Marina y su esposo adoran su casa en el pueblo, situada a unos kilómetros de Salamanca. Sin embargo, según Paloma, su nuera, ese lugar no tiene nada de especial. No cuenta con comodidades modernas, el baño está fuera y las tareas del huerto y el invernadero nunca terminan. A pesar de ello, Marina y su marido viven allí desde abril hasta octubre. Si fuera por ellos, esa pareja de jubilados pasaría incluso los inviernos en el pueblo, aunque eso requeriría una reforma considerable en la vivienda. Sería más lógico que pasaran las vacaciones en la costa, suele decir Paloma.
Hace alrededor de cinco años, Marina y su esposo pidieron ayuda a su hijo y a Paloma para reformar la casa. La joven pareja tenía ahorrados unos cuantos miles de euros en su cuenta, dinero que no pensaban gastar pronto. Así que no dudaron en prestar el dinero a sus padres.
Los padres prometieron devolver el préstamo en un plazo de dos años. Poco después de entregarles el dinero, Paloma dio a luz a mellizas. Durante ese tiempo, Marina brindó a su nuera una ayuda inestimable. No sé qué habría hecho sin mi suegra, confiesa Paloma. Venía cada día, incluso dejando de lado su adorada huerta. Mi madre no pudo apoyar tanto porque todavía trabajaba. Mientras tanto, el suegro de Paloma trabajaba solo la tierra.
Durante aquellos dos años, Marina charló en varias ocasiones sobre devolver el dinero, asegurando a Paloma y a su hijo que harían todo lo posible. Sin embargo, con el tiempo, la conversación fue quedando en nada. El suegro no pudo trabajar el último año debido a una enfermedad, y Marina ya llevaba seis años jubilada. Ahora se encuentran en una situación en la que es imposible devolver el dinero prestado.

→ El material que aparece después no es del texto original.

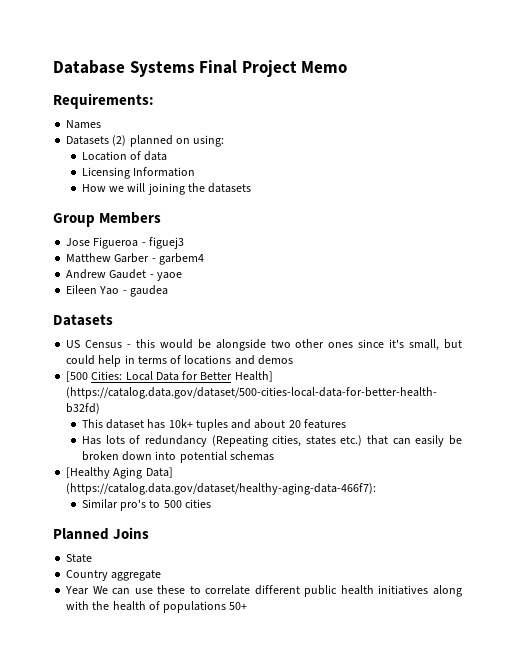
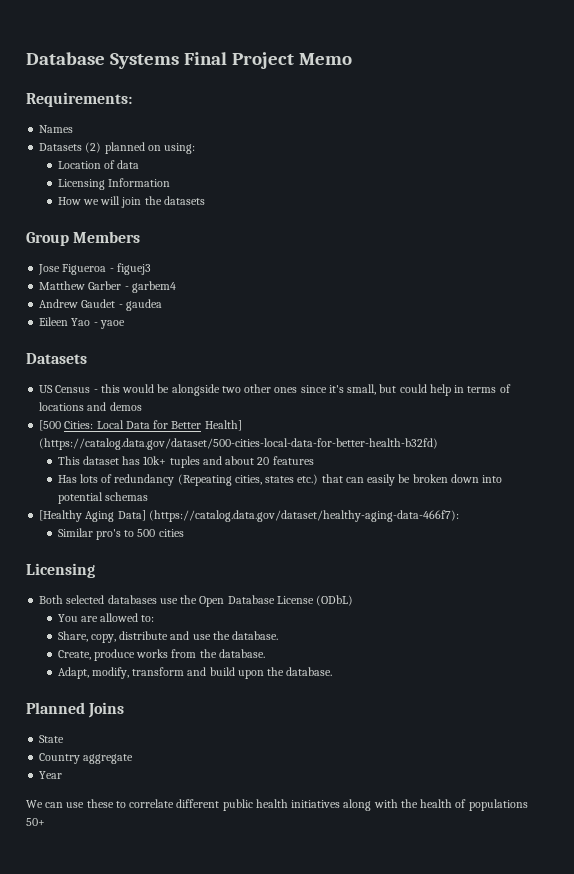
[147,183,185,195] joining -> [121,197,142,208] join
[156,272,182,281] yaoe -> [125,299,162,311] gaudea
[129,285,168,297] gaudea -> [99,320,125,329] yaoe
(211, 503) none -> [26,563,95,578] [39,595,354,607] [57,613,155,622] [57,631,279,643] [57,649,265,661] [57,667,333,679] // Licensing // Both selected databases use the Open Database License (ODbL) // You are allowed to: // Share, copy, distribute and use the database. // Create, produce works from the database. // Adapt, modify, transform and build upon the database.
(90, 590) none -> (63, 775) //

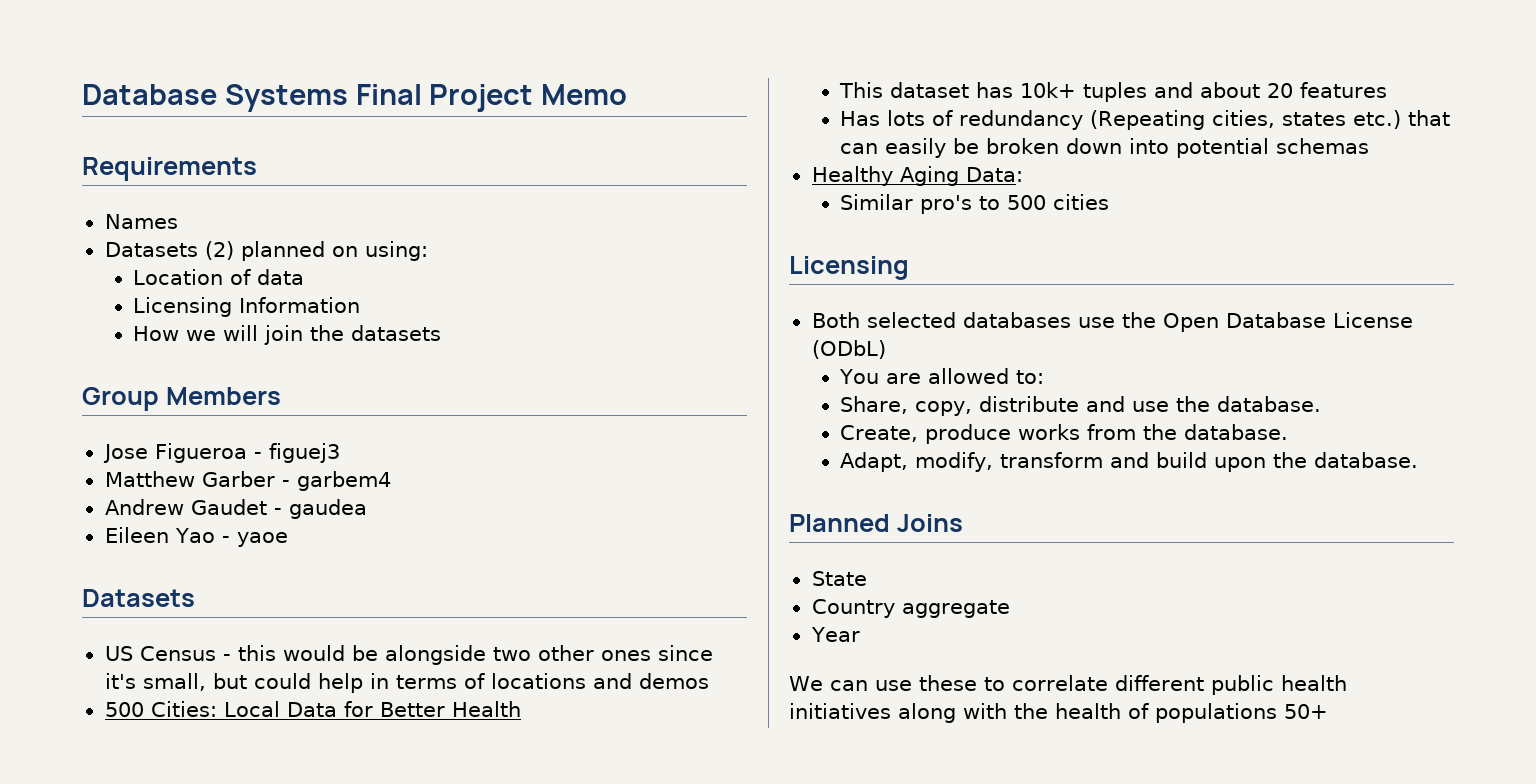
[26,92,132,107] Requirements: -> [82,157,257,181] Requirements
[39,420,62,431] [500 -> [104,702,144,717] 500
[204,420,242,431] [39,438,439,450] Health] (https://catalog.data.gov/dataset/500-cities-local-data-for-better-health-b32fd) -> [451,701,521,717] Health
[39,510,459,522] [Healthy Aging Data] (https://catalog.data.gov/dataset/healthy-aging-data-466f7): -> [811,166,1023,186] Healthy Aging Data:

Una amiga de Paloma le comenta: Olvida ese dinero. Vuestra madre os ayudó muchísimo, y además os ha dado siempre frutas y verduras frescas del pueblo. Otra amiga defiende la misma postura: Creo que las deudas entre padres e hijos no tienen mucho sentido. Sin embargo, la madre de Paloma insiste: Ese dinero era un préstamo, y prometieron devolverlo.
Atrapada en medio de estas opiniones, Paloma no sabe qué decisión tomar. Y así aprende que, a veces, las relaciones familiares y el dinero se mezclan y pueden poner a prueba incluso los lazos más fuertes. ¿Qué es más importante: el dinero o el apoyo incondicional que una familia puede darse? Solo el corazón puede dar la respuesta adecuada.